Thanks to medical innovation, Don is alive 13 years later.

He recently completed his 100th marathon since his diagnosis.

Don Wright is but one example of how new medicines are transforming people’s lives.

Today, more than 30 million diabetes patients are benefiting from new medicines that offer better control of glucose levels. Innovative therapies have helped cut deaths from heart disease in half and reduce by 20% cardiovascular disease’s share of national health expenditures.

Also of note, new cancer therapies are linked to a 25% decrease in disease-related deaths since 1991 and a societal economic benefit of $2 trillion.

All of this tremendous progress has been achieved while retail expenditures on life-enhancing therapies have remained steady at just 10% of total U.S. healthcare spending. In fact, as a percentage of the healthcare dollar, retail prescription medicine costs are the same today as in 1960, and are projected to remain no higher than this level for at least the next 10 years.

That’s remarkable stability–maintaining the same rate of spending when more than 550 new medicines have been approved over the past 15 years.

It is certainly true that many of the newest innovative medicines have a high cost.

However, these “specialty” medicines, such as treatments for cancer, HIV/AIDS and multiple sclerosis, comprise less than 4% of total healthcare expenditures and are taken by less than 1% of all patients.

Yet notwithstanding the immense value of these therapies to patients and society, many insurance plans impose disproportionate cost burdens on patients who need specialty medicines, requiring patients to pay on average five times more out of pocket for medicines than for hospital care.

To change this situation, here is a straightforward principle: treatments that provide the greatest health impact for seriously ill people should have the lowest cost-sharing requirements.
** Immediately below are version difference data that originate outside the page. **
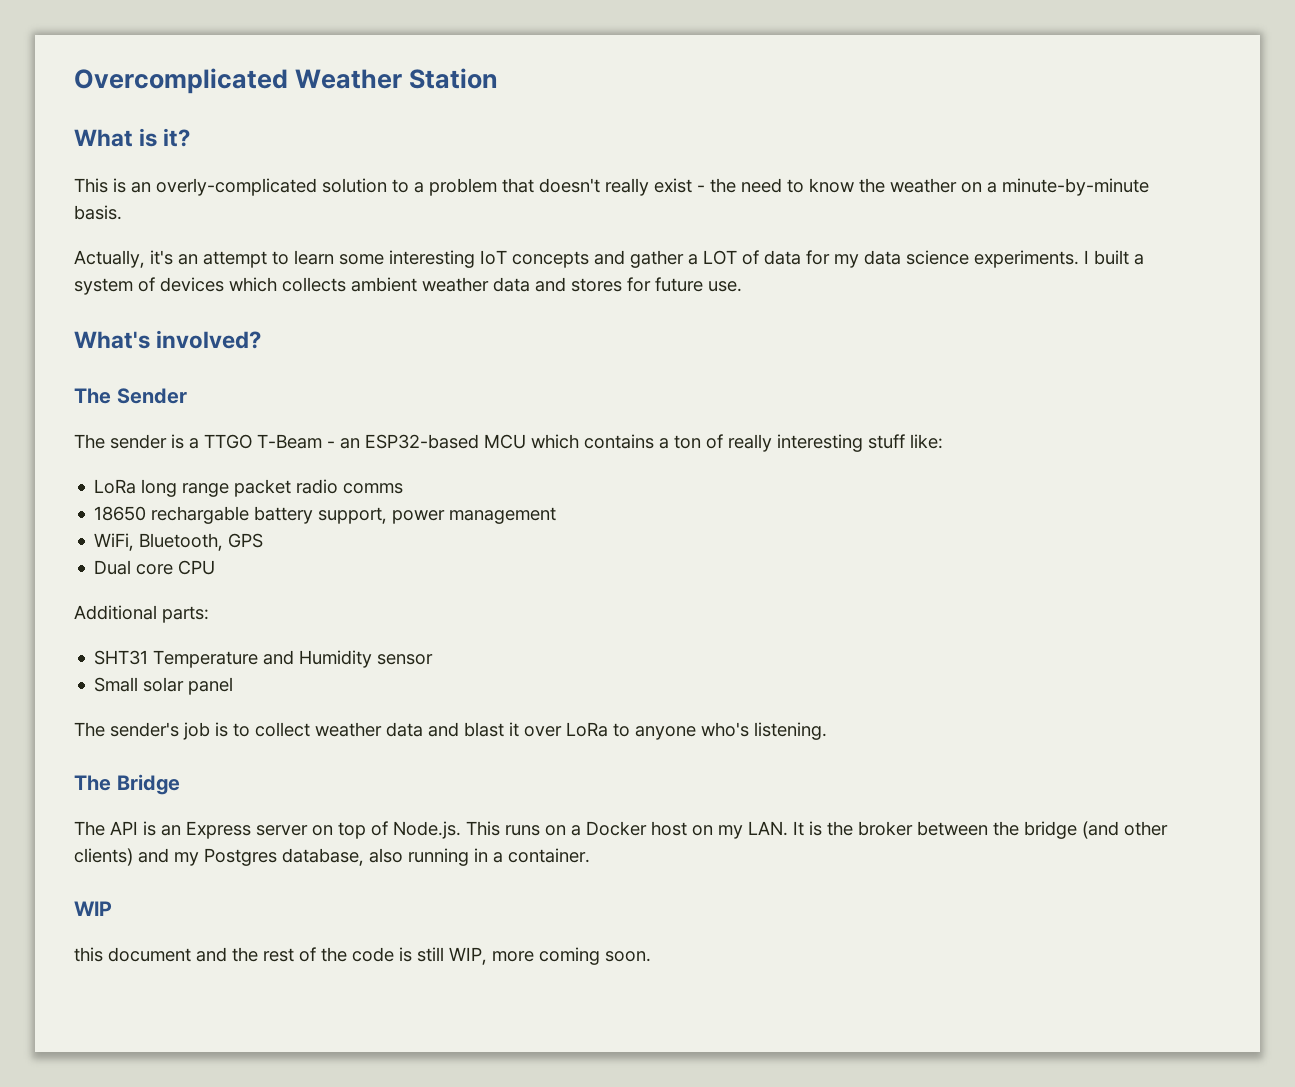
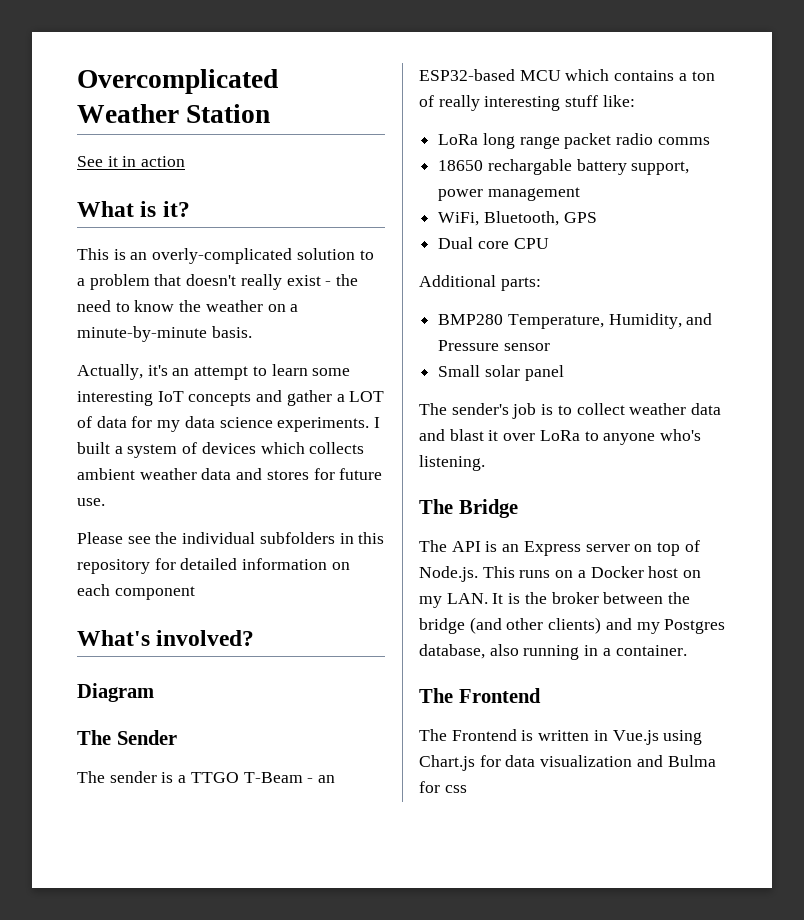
+ See it in action
+ Please see the individual subfolders in this repository for detailed information on each component
+ Diagram
- SHT31 Temperature and Humidity sensor
+ BMP280 Temperature, Humidity, and Pressure sensor
  The API is an Express server on top of Node.js. This runs on a Docker host on my LAN. It is the broker between the bridge (and other clients) and my Postgres database, also running in a container.
- WIP
- this document and the rest of the code is still WIP, more coming soon.
+ The Frontend
+ The Frontend is written in Vue.js using Chart.js for data visualization and Bulma for css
Additionally, the most vulnerable patients must be protected from insurance company practices that delay or deny them needed care, such as adverse tiering and step therapy.

Despite these insurance shortcomings, the good news is that the virtuous cycle of medical innovation continues to deliver.
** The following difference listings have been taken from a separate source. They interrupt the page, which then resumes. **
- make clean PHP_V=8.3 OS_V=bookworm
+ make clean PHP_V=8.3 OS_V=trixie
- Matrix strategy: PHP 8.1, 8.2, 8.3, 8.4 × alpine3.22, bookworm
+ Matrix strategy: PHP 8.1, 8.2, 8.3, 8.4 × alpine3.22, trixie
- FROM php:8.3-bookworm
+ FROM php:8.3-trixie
Today 89% of prescriptions are filled as generics, at prices 75% to 90% lower than the original patented medicines. This incredible value is built into our healthcare system by design.

The cost of innovative medicines plummets after a period of patent protection, providing the best medical solutions in the world at the lowest costs to society for generations, while incentivizing medical researchers to continue developing new and even better therapies.
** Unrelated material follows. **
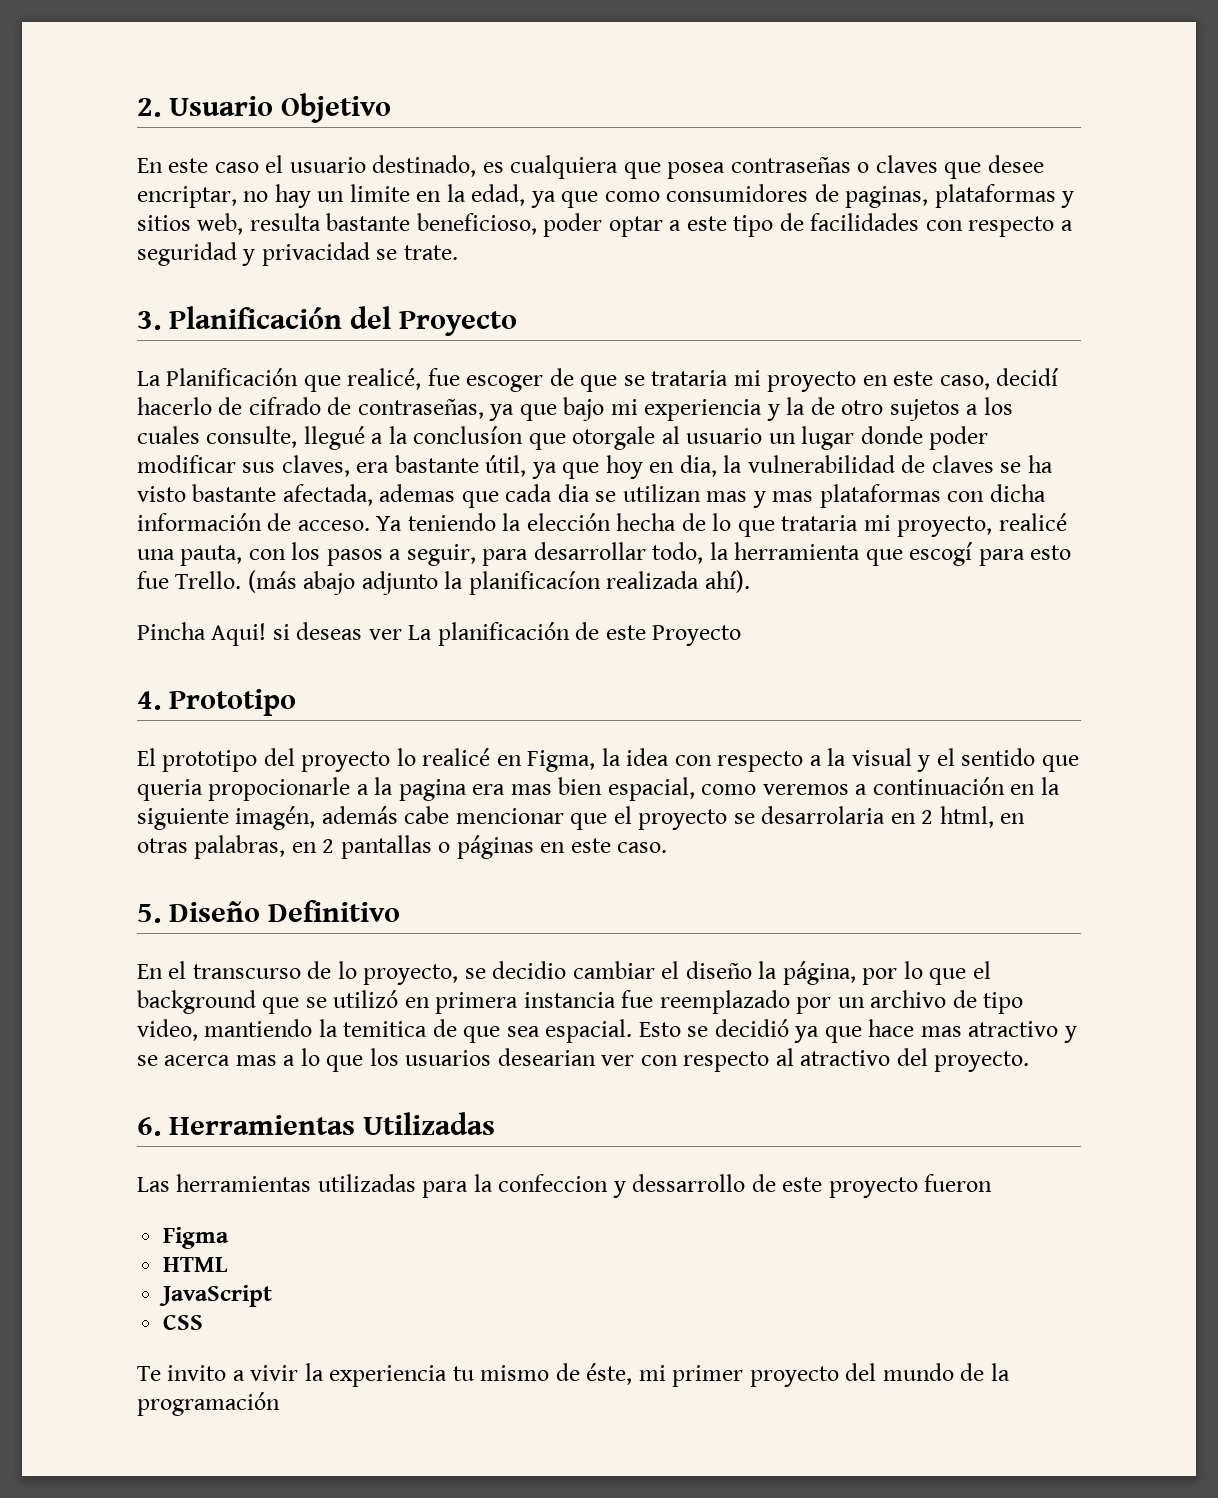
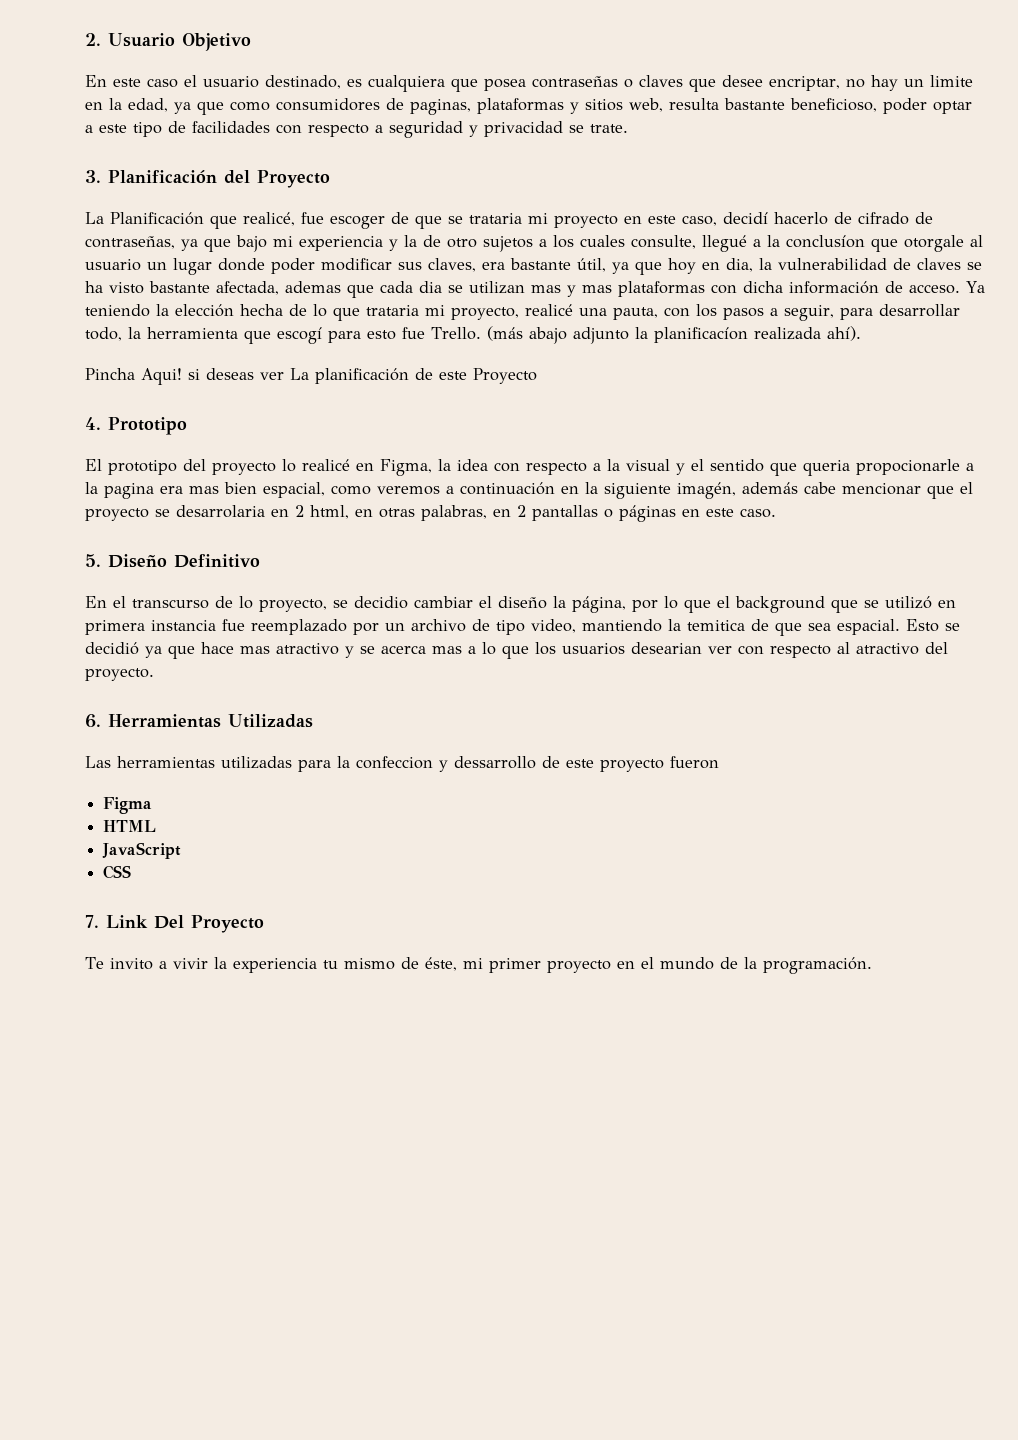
+ 7. Link Del Proyecto
- Te invito a vivir la experiencia tu mismo de éste, mi primer proyecto del mundo de la programación
+ Te invito a vivir la experiencia tu mismo de éste, mi primer proyecto en el mundo de la programación.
We are in an unparalleled time of medical advances that can continue to improve patients’ lives, increase life expectancy and reduce the economic burden on healthcare systems. The United States is leading the way, developing 57% of the world’s breakthrough medicines.

But we can maintain this momentum only if patients have access to the medicines they need. What’s the point of developing innovative new medicines if patients cannot benefit from them?

All healthcare stakeholders should work together to promote reforms that enhance broad, affordable access for patients and eliminate cost-sharing hurdles that may discriminate against patients who need care the most.